RX – Muitos destes doentes são acompanhados no âmbito dos CSP. Os médicos de família estão devidamente sensibilizados para estas questões?
JMB – Os médicos de família são os primeiros profissionais de saúde a quem as pessoas com diabetes recorrem. É aí que os doentes devem ser acompanhados, só devendo recorrer aos hospitais quando se justifica, nomeadamente quando surge alguma complicação que implica um acompanhamento diferenciado. O que se passa, do ponto de vista dos olhos, é que as listas de espera para as consultas de Oftalmologia são absolutamente inadmissíveis. E estamos, atualmente, a realizar rastreios que depois não têm acompanhamento. Não é ético fazermos um diagnóstico a um doente e não termos depois como dar resposta, em tempo útil, para o tratamento do problema que lhe foi diagnosticado.
RX – O que pode ser feito para corrigir essa situação?
JMB – O Governo tem de melhorar a capacidade de resposta porque não é admissível que os doentes esperem mais de um ano por uma consulta de Oftalmologia. A Associação Protetora dos Diabéticos de Portugal (APDP) tem uma larga experiência nesta área porque faz o rastreio em toda a grande zona de Lisboa, sendo que todas as situações urgentes são assumidas pela própria Associação. Todas as outras entidades que fazem rastreios têm que assumir a responsabilidade de tratar as pessoas que têm lesões graves e que precisam de tratamento imediato. Neste momento, esse é a grande limitação dos médicos de família. Ou seja, se não tiverem um rastreio organizado na sua região, não têm, depois, como encaminhar os doentes para as consultas de Oftalmologia.
Desigualdades regionais podem ser corrigidas
RX – Isso significa que podem estar a ocorrer desigualdades regionais também no que respeita a este tipo de consultas….
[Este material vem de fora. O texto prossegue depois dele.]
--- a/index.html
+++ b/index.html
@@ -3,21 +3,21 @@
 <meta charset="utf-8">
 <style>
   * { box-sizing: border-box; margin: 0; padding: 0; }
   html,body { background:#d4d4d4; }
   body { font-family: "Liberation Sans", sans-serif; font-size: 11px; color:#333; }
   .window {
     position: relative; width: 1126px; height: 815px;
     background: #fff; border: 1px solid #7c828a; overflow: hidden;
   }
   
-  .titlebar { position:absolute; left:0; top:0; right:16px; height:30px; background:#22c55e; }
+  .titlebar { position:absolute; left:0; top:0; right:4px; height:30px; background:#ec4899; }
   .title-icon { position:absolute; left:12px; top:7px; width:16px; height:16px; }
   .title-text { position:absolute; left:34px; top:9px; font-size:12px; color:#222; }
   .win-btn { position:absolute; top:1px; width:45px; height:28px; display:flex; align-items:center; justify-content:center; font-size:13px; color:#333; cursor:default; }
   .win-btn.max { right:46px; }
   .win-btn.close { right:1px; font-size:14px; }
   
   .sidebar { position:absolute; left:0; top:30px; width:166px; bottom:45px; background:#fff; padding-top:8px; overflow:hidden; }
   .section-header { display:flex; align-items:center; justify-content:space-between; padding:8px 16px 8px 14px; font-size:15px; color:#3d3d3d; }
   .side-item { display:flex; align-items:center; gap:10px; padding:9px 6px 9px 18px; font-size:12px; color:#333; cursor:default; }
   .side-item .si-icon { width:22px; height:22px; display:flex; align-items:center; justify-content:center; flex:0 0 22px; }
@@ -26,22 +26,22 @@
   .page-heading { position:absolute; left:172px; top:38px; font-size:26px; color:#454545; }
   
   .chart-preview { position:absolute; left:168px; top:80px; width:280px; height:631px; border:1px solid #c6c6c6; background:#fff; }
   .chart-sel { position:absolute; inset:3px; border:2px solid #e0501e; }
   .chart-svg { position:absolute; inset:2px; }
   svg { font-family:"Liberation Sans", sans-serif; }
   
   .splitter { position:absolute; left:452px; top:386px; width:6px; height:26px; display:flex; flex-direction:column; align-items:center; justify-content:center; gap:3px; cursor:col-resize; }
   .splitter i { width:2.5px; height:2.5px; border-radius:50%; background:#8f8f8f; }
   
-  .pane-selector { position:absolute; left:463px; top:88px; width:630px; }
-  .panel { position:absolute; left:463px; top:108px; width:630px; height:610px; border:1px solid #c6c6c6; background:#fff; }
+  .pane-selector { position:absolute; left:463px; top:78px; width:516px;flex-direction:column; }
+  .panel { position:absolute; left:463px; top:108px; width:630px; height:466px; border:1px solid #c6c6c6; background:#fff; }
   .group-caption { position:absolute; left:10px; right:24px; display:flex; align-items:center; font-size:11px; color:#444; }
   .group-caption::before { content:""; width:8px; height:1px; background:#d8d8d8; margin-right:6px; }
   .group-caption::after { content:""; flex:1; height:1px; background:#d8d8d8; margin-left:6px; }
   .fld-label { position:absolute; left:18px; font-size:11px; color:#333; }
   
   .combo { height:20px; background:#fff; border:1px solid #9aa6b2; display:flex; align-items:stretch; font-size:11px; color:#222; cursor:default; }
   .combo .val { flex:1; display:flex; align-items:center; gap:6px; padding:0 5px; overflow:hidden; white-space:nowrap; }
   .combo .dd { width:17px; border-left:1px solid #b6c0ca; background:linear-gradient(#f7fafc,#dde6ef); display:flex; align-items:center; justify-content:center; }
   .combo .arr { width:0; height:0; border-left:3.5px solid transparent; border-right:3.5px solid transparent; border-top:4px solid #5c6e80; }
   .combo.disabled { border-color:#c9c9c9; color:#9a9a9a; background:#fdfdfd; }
JMB – Essas desigualdades existem, no entanto, é possível resolvê-las através de formas eficazes de organização. O Governo fez um despacho que previa que as Administrações Regionais de Saúde tinham de se organizar até ao fim do ano para que realmente o rastreio se efetivasse com todas as regras de ética e de boas práticas. Isso implica que seja um rastreio de base populacional e que seja garantido o acompanhamento das pessoas a quem a doença é detetada.
Não é pensável, hoje em dia, que deixemos que as pessoas cheguem a um ponto de diminuição grave da visão quando, na realidade essa situação pode ser detetada e tratada a tempo.
RX – O controlo eficaz dos níveis glicémicos está, de alguma forma, relacionado com uma prevenção ou um atraso da progressão da retinopatia?
JMB – Sim. Sabemos hoje que as pessoas que têm maior risco de retinopatia são as que têm mais dificuldade em alcançar e manter os níveis glicémicos controlados e dentro dos parâmetros recomendados. Temos de identificar essas pessoas precocemente e sobre elas dedicar uma atenção maior e um controlo glicémico mais exigente.
RX – O que representa o Dia Mundial da Diabetes?
JMB – O Dia Mundial da Diabetes assinala-se a 14 de novembro, é apenas um dia, mas todo o mês de novembro é dedicado a esta doença. No dia 26 vamos ter a Festa da Diabetes, no Pavilhão do Areeiro, onde podemos receber todos aqueles que queiram vir discutir, falar, trocar experiências. São todos bem-vindos.